Akan tetapi, tingginya minat perempuan dalam bidang STEM ternyata berbanding terbalik dengan presentase perempuan yang bekerja dalam bidang sains. Data dari Catalyst menunjukkan bahwa laki-laki selalu mendominasi tenaga kerja di bidang STEM di berbagai negara. Pada tahun 2019, hanya 27% pekerja perempuan di industri berkualifikasi STEM. Bahkan, penghasilan perempuan rata-rata 19% lebih rendah dibandingkan laki-laki di industri berkualifikasi STEM.
Lalu, mengapa dunia sains masih didominasi oleh laki-laki?
Jawabannya adalah adanya budaya yang masih melekat pada masyarakat kita. Dalam budaya patriarkis, peran kaum perempuan masih dibatasi, termasuk salah satunya larangan untuk melanjutkan pendidikan atau menuntut ilmu setinggi mungkin.

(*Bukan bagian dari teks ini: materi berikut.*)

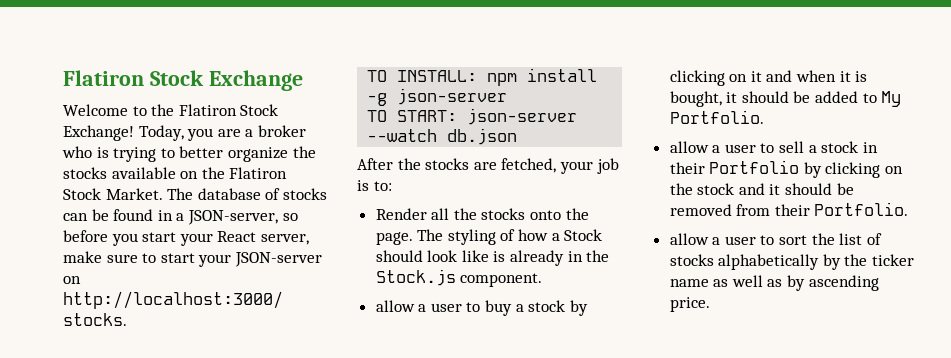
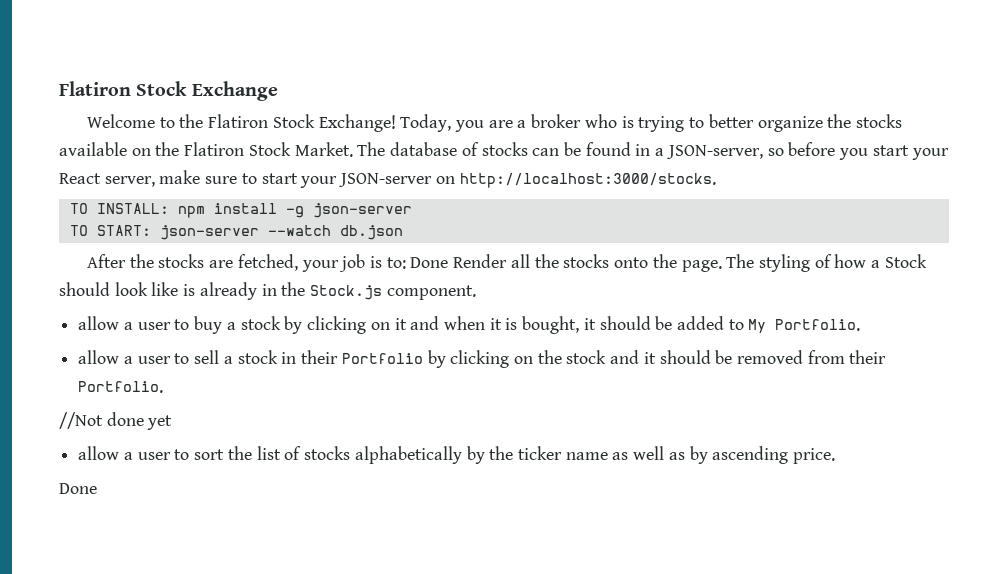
(392, 186) // -> [410,257,449,268] Done
(909, 209) none -> [59,412,173,430] // //Not done yet
(710, 304) none -> [59,483,97,494] // Done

Prof. Herawati Sudoyo MD, Ph.D memaarkan bahwa lingkungan sosial menjadi tantangan bagi ilmuwan perempuan. Stereotip bahwa perempuan memiliki kodrat untuk mendampingi suami dan anak-anak masih melekat pada benak masyarakat. Oleh karena stereotip tersebut, bagi seorang perempuan yang akan meningkatkan karir harus bisa menyesuaikan perannya sebagai istri sekaligus ibu.
"Berbeda dari dulu, sekarang justru tantangannya dari lingkungan sosial. Berkarier sampai posisi tinggi seperti sebuah beban untuk ilmuwan wanita, tidak hanya di Indonesia saja tetapi juga di dunia internasional," ujar Prof. Hera dilansir dari Wolipop.com.
Akibat dari stereotip tersebut, akan berdampak pula pada kondisi mental perempuan. Meski nilai mereka tinggi dalam bidang sains, kepercayaan diri mereka jauh lebih rendah daripada laki-laki. Sehingga, stereotip dan pemikiran atas budaya patriarki tersebut mempengaruhi seseorang dalam menentukan karir kedepannya.